__Instructions to follow__:
Once the images are set aside, output the listing exactly as it stands.

════════════════

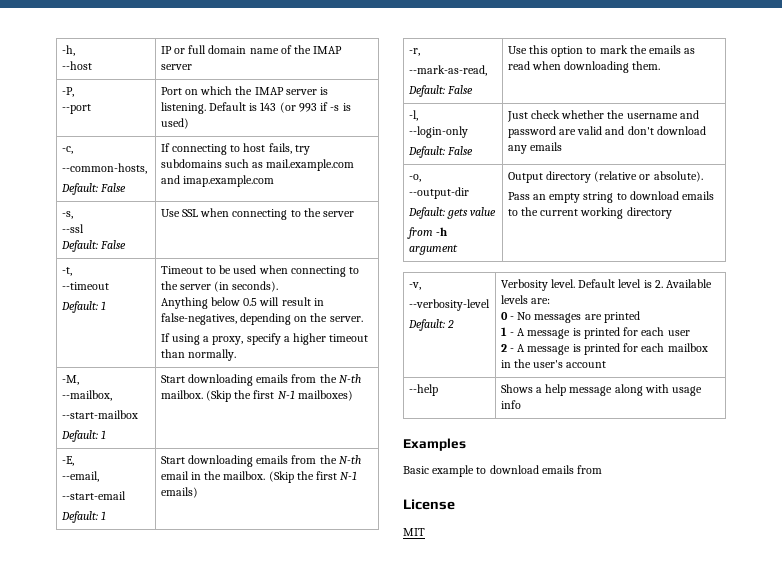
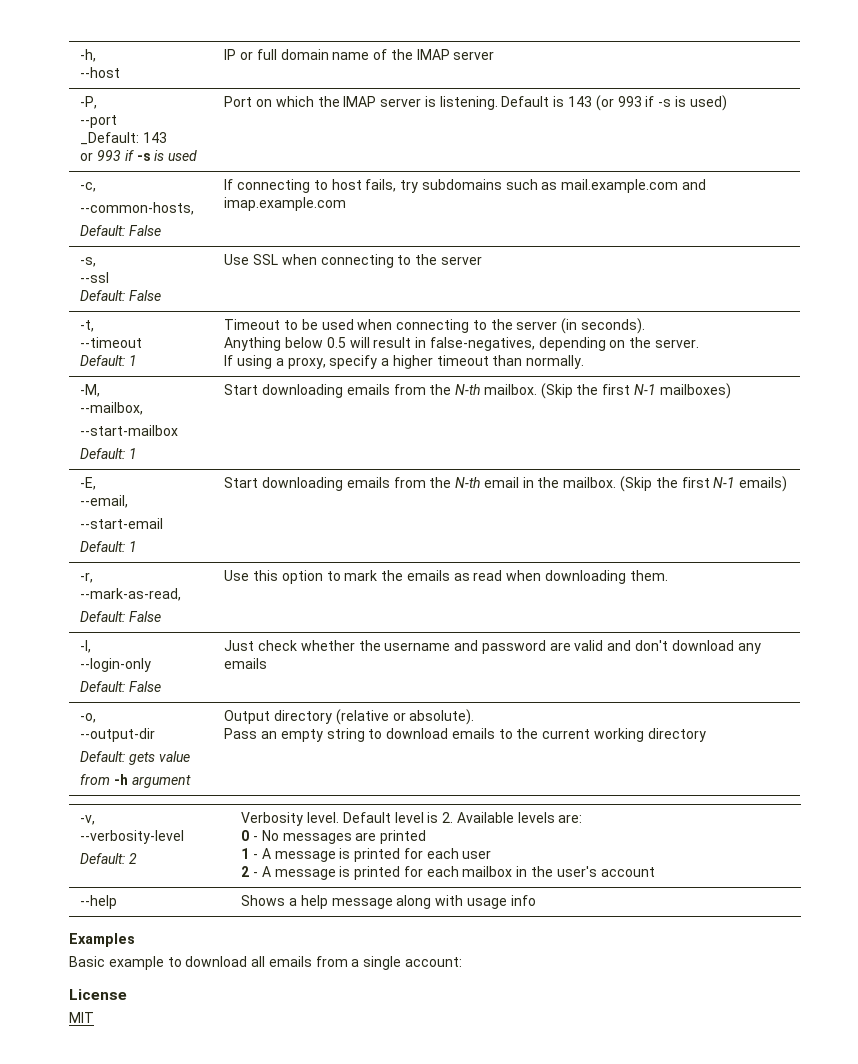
(91, 109) none -> [80,132,167,145] [80,150,198,161] // _Default: 143 // or 993 if -s is used
[541,465,603,474] emails from -> [251,956,463,970] all emails from a single account:

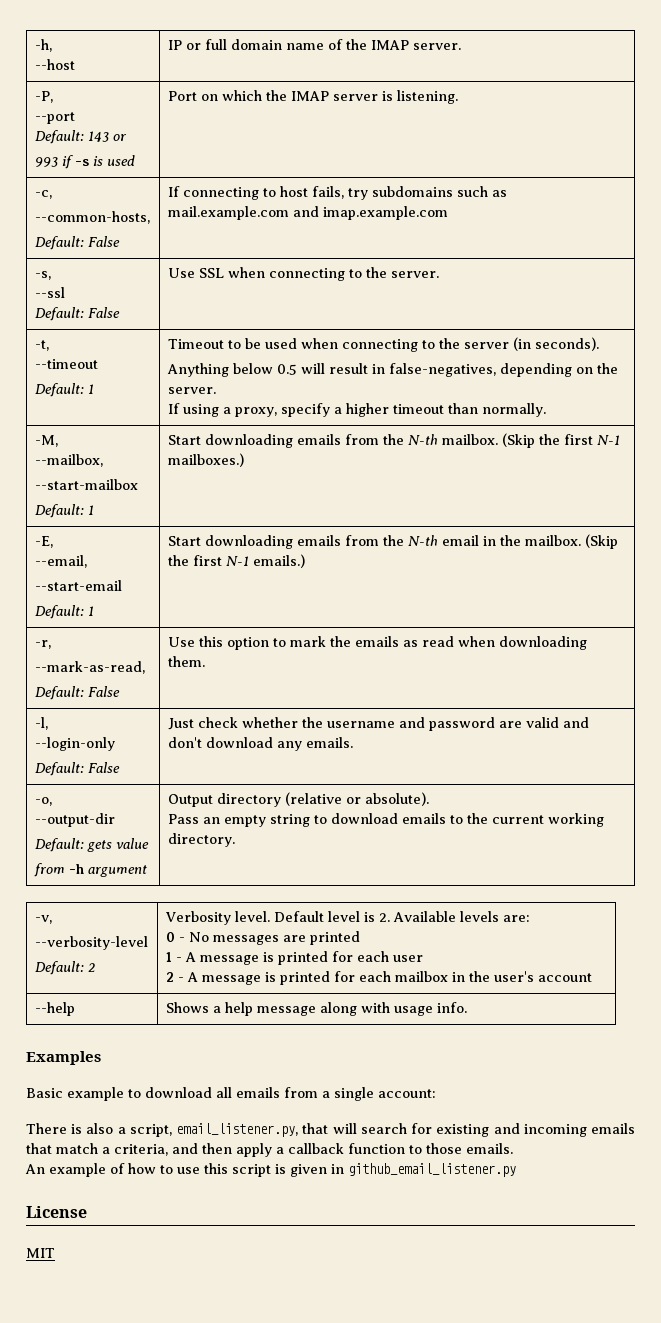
[453,51,495,60] server -> [412,43,461,50] server.
[80,132,167,145] [80,152,94,161] _Default: 143 // or -> [34,130,127,144] Default: 143 or //
[501,95,727,111] Default is 143 (or 993 if -s is used) -> (458, 97) none
[440,256,482,265] server -> [390,271,439,278] server.
[659,383,731,399] mailboxes) -> [167,453,244,467] mailboxes.)
[739,476,788,492] emails) -> [252,554,305,568] emails.)
[224,658,268,669] emails -> [305,737,353,748] emails.
[647,728,706,742] directory -> [167,833,235,847] directory.
[510,895,536,906] info -> [436,1002,467,1013] info.
(463, 962) none -> [26,1123,635,1137] [26,1143,513,1157] [25,1163,516,1177] // There is also a script, email_listener.py, that will search for existing and incoming emails that match a criteria, and then apply a callback function to those emails. // An example of how to use this script is given in github_email_listener.py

════════════════

__Finished exercise__:
(91, 109) none -> [80,132,167,145] [80,150,198,161] // _Default: 143 // or 993 if -s is used
[541,465,603,474] emails from -> [251,956,463,970] all emails from a single account:

[453,51,495,60] server -> [412,43,461,50] server.
[80,132,167,145] [80,152,94,161] _Default: 143 // or -> [34,130,127,144] Default: 143 or //
[501,95,727,111] Default is 143 (or 993 if -s is used) -> (458, 97) none
[440,256,482,265] server -> [390,271,439,278] server.
[659,383,731,399] mailboxes) -> [167,453,244,467] mailboxes.)
[739,476,788,492] emails) -> [252,554,305,568] emails.)
[224,658,268,669] emails -> [305,737,353,748] emails.
[647,728,706,742] directory -> [167,833,235,847] directory.
[510,895,536,906] info -> [436,1002,467,1013] info.
(463, 962) none -> [26,1123,635,1137] [26,1143,513,1157] [25,1163,516,1177] // There is also a script, email_listener.py, that will search for existing and incoming emails that match a criteria, and then apply a callback function to those emails. // An example of how to use this script is given in github_email_listener.py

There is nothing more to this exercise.